In den monatelangen Verhandlungen des neuen Freinhandelsvertrages waren Lohnerhöhungen in Mexikos Automobilindustrie eines der zentralen Themen. Die US-Regierung vertritt die Ansicht, dass die niedrigen Löhne der mexikanischen Wirtschaft einen künstlichen Wettbewerbsvorteil verschaffen. In dem ausgehandelten Vertrag verpflichtet sich Mexiko, "akzeptable" Arbeitsbedingungen, Vereinigungsfreiheit und die "wirksame Anerkennung" von Tarifverhandlungen zu gewährleisten. Ironischerweise waren es nicht die mexikanischen Gewerkschaften, sondern US-Präsident Trump, der Druck gemacht hatte, die Löhne in Mexiko zu erhöhen - wenn auch aus protektionistischen Motiven. Gegenüber dem Freihandelsabkommen von 1994 wird die Rolle der Arbeitnehmervertreter in Mexiko gestärkt. Allerdings sind sechs von zehn Arbeitnehmern in Mexiko im informellen Sektor beschäftigt.

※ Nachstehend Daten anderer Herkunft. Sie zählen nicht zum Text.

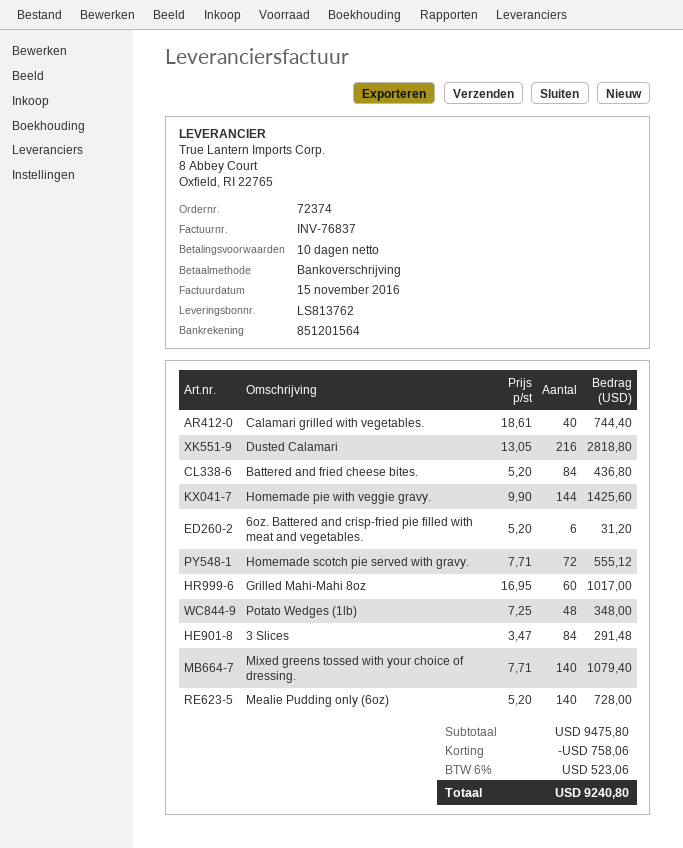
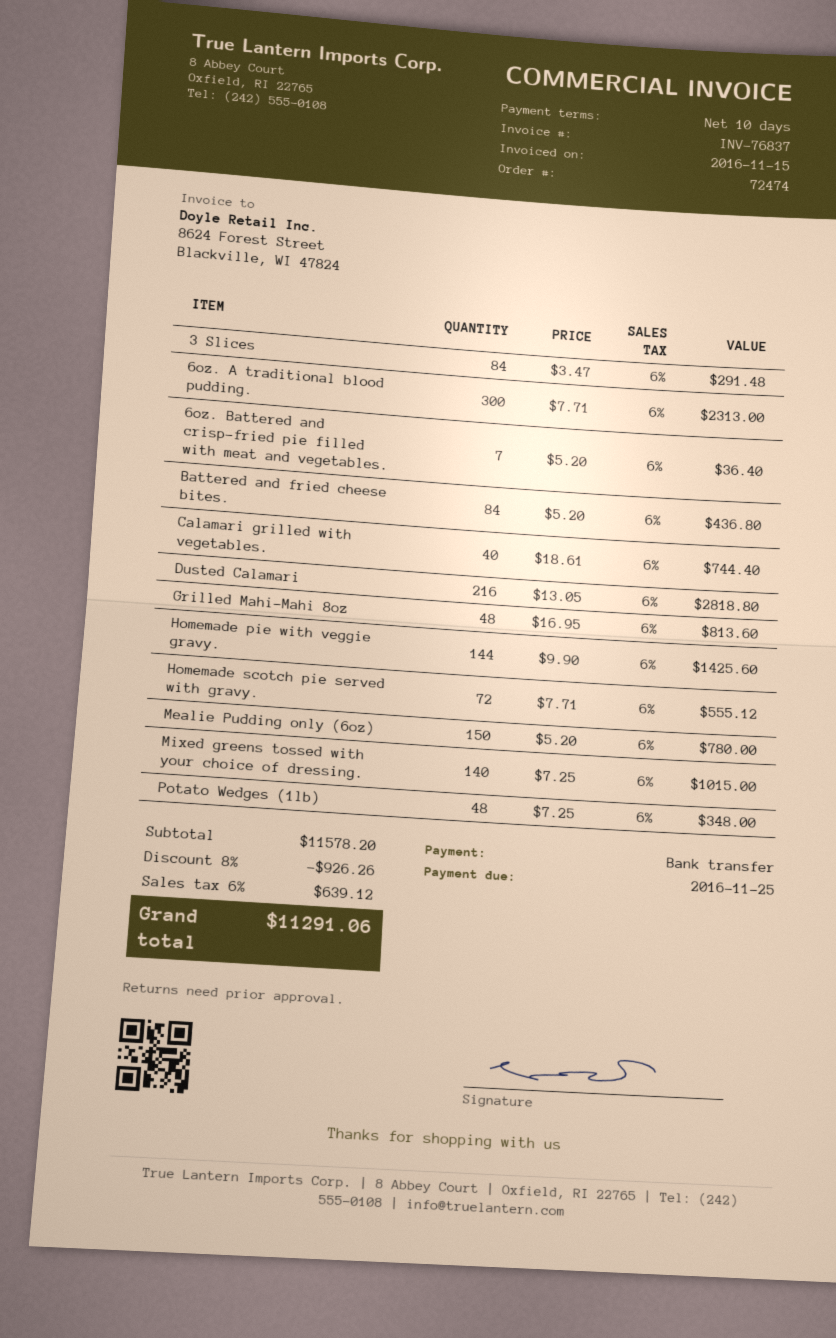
order number: 72374 -> 72474
6oz. Battered and crisp-fried pie filled with meat and vegetables.: 6 x 5.20 = 31.20 -> 7 x 5.20 = 36.40
Grilled Mahi-Mahi 8oz: 60 x 16.95 = 1017.00 -> 48 x 16.95 = 813.60
Mixed greens tossed with your choice of dressing.: 140 x 7.71 = 1079.40 -> 140 x 7.25 = 1015.00
Mealie Pudding only (6oz): 140 x 5.20 = 728.00 -> 150 x 5.20 = 780.00
6oz. A traditional blood pudding.: none -> 300 x 7.71 = 2313.00
subtotal: 9475.80 -> 11578.20
discount: 758.06 -> 926.26
tax: 6% = 523.06 -> 6% = 639.12
total: 9240.80 -> 11291.06

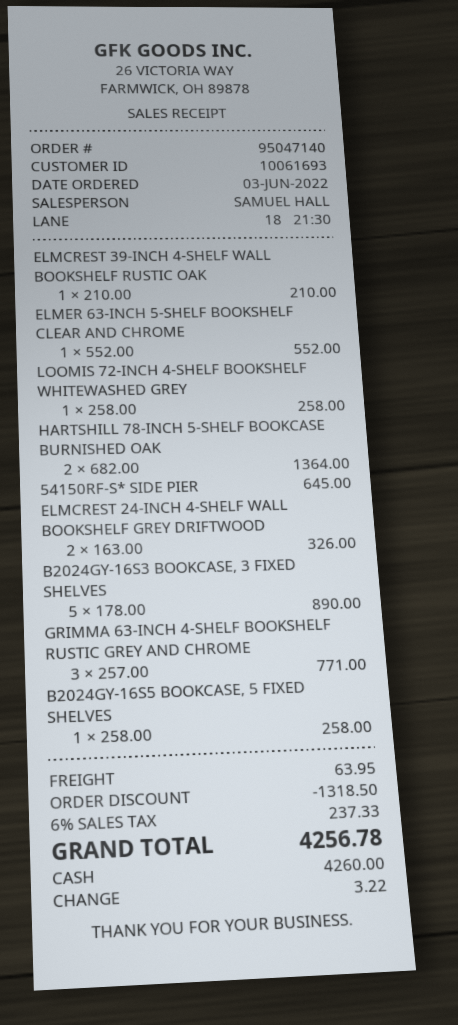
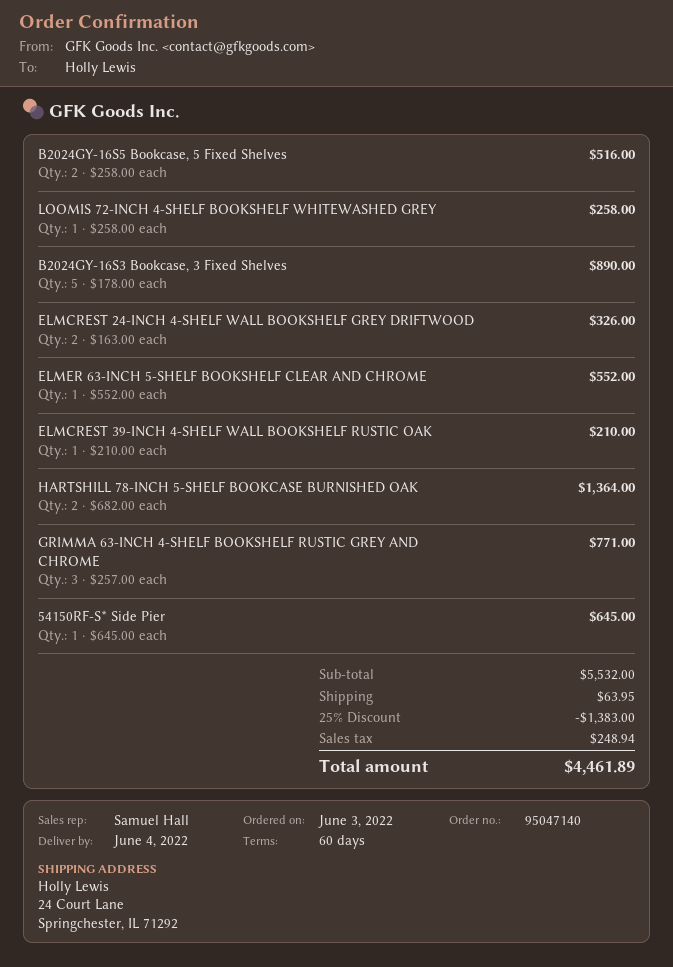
B2024GY-16S5 BOOKCASE, 5 FIXED SHELVES: 1 x 258.00 = 258.00 -> 2 x 258.00 = 516.00
discount: 1318.50 -> 1383.00
tax: 237.33 -> 248.94
total: 4256.78 -> 4461.89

Mexikos Präsident Andres Manuel Lopez Obrador mit Unterstützern  in Mexico City
Lob für die Reform von Mexikos amtierenden Präsidenten Andres Manuel Lopez ObradorBild: Getty Images/AFP/P. Pardo

Über Mexikos Arbeitsmarktreform sind die Ansichten geteilt. Der Präsident des Unternehmerverbandes Coparmex, Gustavo de Hoyos, sagte im Parlament, die Arbeitsmarktreform sei "kein gutes Geschenk für die Arbeiter des Landes" und diene dem einzigen Zweck, das Diktat von USMCA und Vereinigten Staaten umzusetzen. Auch der frühere Fiskal-Staatsanwalt, Gabriel Reyes, hält die Reform für einen "vergifteten Apfel" der USA. "Ich denke, es ist sehr gut aus den Vereinigten Staaten entworfen worden, damit wir bald trinationale Gewerkschaften haben." Dies werde Bedingungen etablieren, die für kleine und mittlere Unternehmen undurchführbar seien, "so dass die ausländische Industrie den seit 1994 mit NAFTA begonnenen Prozess fortsetzen und abschließen wird, um sich die Unternehmen des Landes anzueignen."

Der Soziologe und ehemalige Berater der Wahlbehörde, Alfredo Figuero, bezeichnet die neue Gesetzgebung dagegen als "eine der essentiellen Achsen des demokratischen Aufbaus des Landes". Über Jahrzehnte sei das Recht der Arbeiter auf freie Vereinigung und freie Wahl ihrer Gewerkschaftsführer immer wieder aufgeschoben worden. Das ändere die Arbeitsmarktreform nun endlich.